DEV Community

Zepher Ashe
Zepher Ashe

Posted on

Linux Observability Tools — A Practical Guide

Linux Observability Tools

Observability is the ability to understand what a Linux system is doing internally by examining the signals it emits — metrics, logs, traces, and events.

This guide provides a structured overview of Linux observability tools, grouped by the system layers they inspect. It is designed as a practical reference for troubleshooting, performance engineering, capacity planning, and DevSecOps workflows.


Table of Contents


📊 Overview Diagram

Linux Observability Tools

Diagram © Brendan Gregg — used here with attribution for educational and informational purposes.

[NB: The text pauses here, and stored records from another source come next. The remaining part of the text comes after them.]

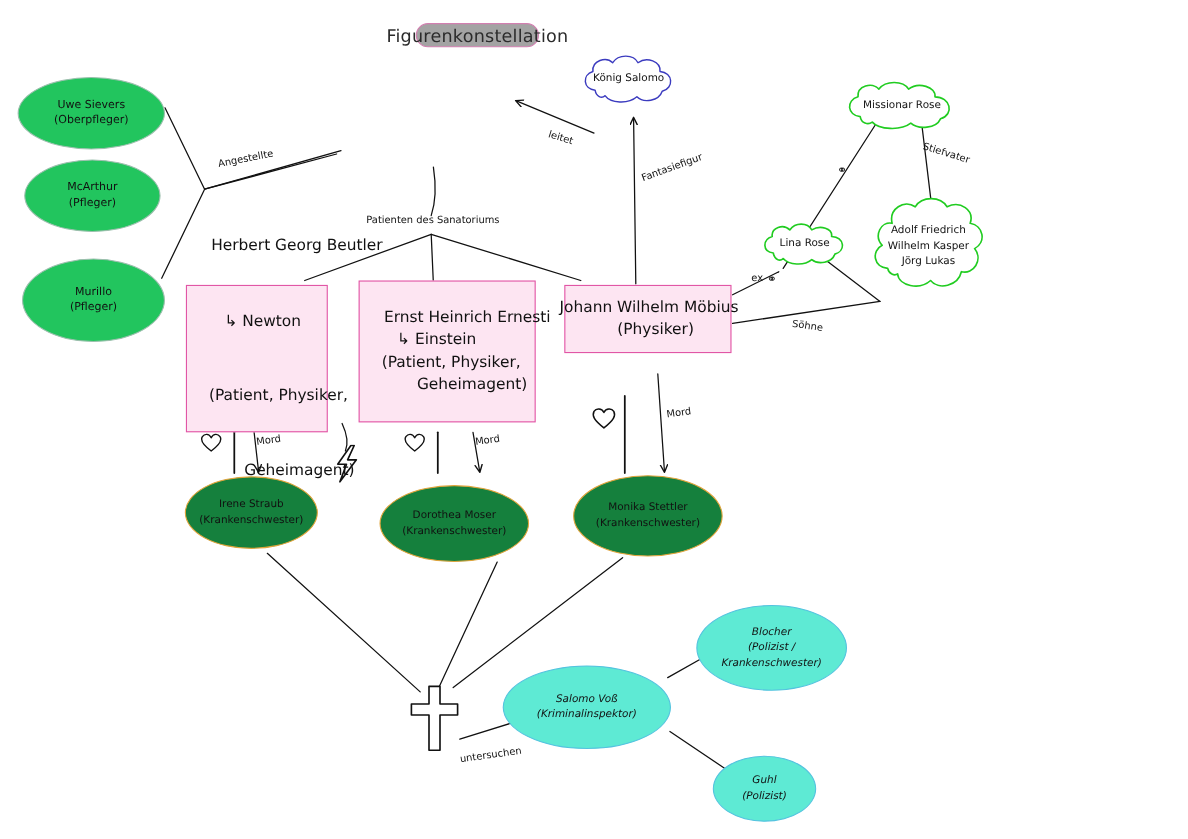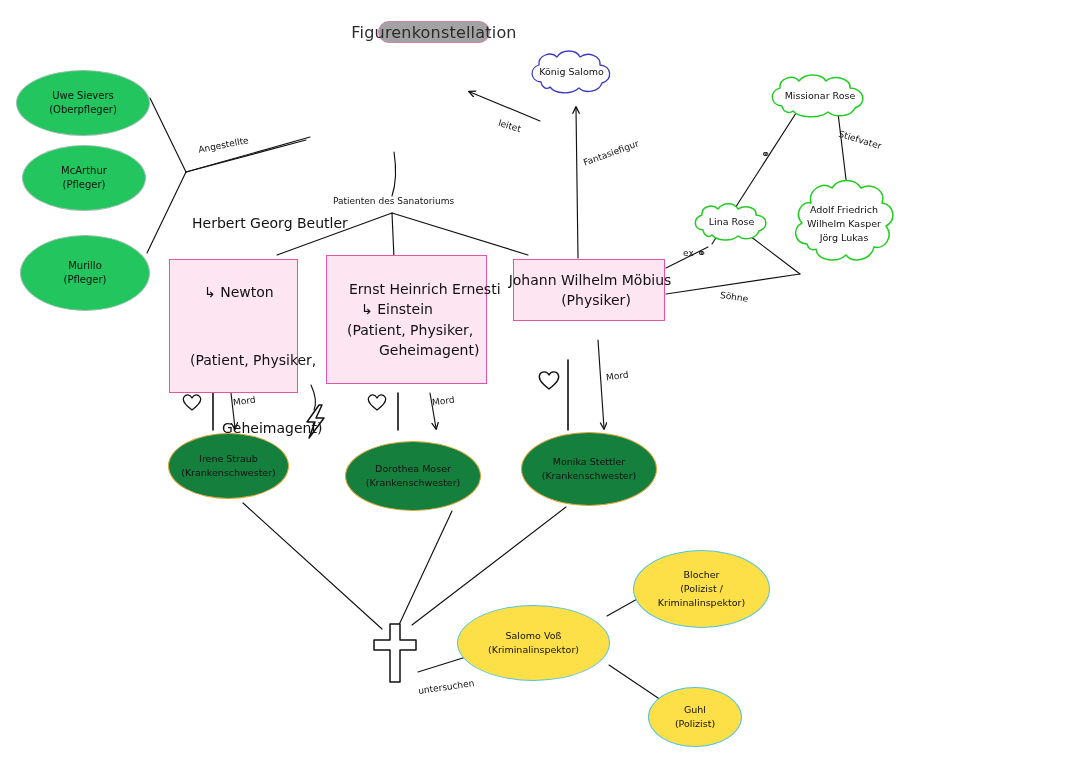--- a/index.html
+++ b/index.html
@@ -34,22 +34,23 @@
   }
   
   .ell-orange{
     border-radius:50%;
     background:#15803d;border:1.6px solid #e0a43b;
     font-size:9.5px;
   }
   
   .ell-cyan{
     border-radius:50%;
-    background:#fde047;border:1.6px solid #54c3df;
+    background:#5eead4;border:1.6px solid #54c3df;
     font-size:9.5px;
+    font-style:italic;
   }
   
   .box-pink{
     background:#fde5f2;border:1.8px solid #e156a6;
     font-size:14px;align-items:flex-start;justify-content:center;
     padding:10px 20px;text-align:left;
   }
   .box-pink .l1{margin-left:2px;}
   .box-pink .l2{margin-left:14px;}
   .box-pink .l3{margin-left:0px;}
@@ -193,21 +194,21 @@
     <span class="l2">(Krankenschwester)</span>
   </div>
 
   <div class="node ell-cyan" style="left:457px;top:605px;width:153px;height:76px;">
     <span class="l1">Salomo  Voß</span>
     <span class="l2">(Kriminalinspektor)</span>
   </div>
   <div class="node ell-cyan" style="left:633px;top:550px;width:137px;height:78px;">
     <span class="l1">Blocher</span>
     <span class="l2">(Polizist /</span>
-    <span class="l3">Kriminalinspektor)</span>
+    <span class="l3">Krankenschwester)</span>
   </div>
   <div class="node ell-cyan" style="left:648px;top:687px;width:94px;height:60px;">
     <span class="l1">Guhl</span>
     <span class="l2">(Polizist)</span>
   </div>
 
   <div class="cloud" style="left:525px;top:48px;width:93px;height:48px;">
     <svg width="93" height="48" viewBox="0 0 93 48">
       <path d="M16,34 C5,33 4,20 14,17 C13,7 26,3 32,9 C37,1 51,1 55,9 C63,3 76,8 75,17 C87,18 88,32 77,35 C74,44 60,46 54,40 C46,47 30,46 25,39 C22,42 17,40 16,34 Z" fill="#ffffff" stroke="#3b3bbf" stroke-width="1.3" stroke-linejoin="round"></path>
     </svg>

The diagram maps common observability tools to layers of the Linux operating system, from user-space applications down to hardware, providing a mental model for selecting the right tool during analysis or incident response.


🧱 1. Application & User-Space Observability

These tools inspect behaviour at the process and application level, including interactions with system libraries.

🔧 Tools

  • strace – traces system calls made by an application.
  • ltrace – traces dynamic library calls.
  • ss – modern socket statistics (replacement for netstat).
  • netstat – legacy but still useful for connection state overview.
  • sysdig – system-wide syscall/event capture and filtering.
  • lsof – lists open files, sockets, pipes, etc.
  • pidstat – per-process CPU, memory, I/O, threads.
  • pcstat – page cache statistics for specific files.

🧠 When to use

  • Debugging why an application is slow or blocked.
  • Identifying network usage per process.
  • Auditing open files and ports.
  • Understanding syscall patterns for performance tuning.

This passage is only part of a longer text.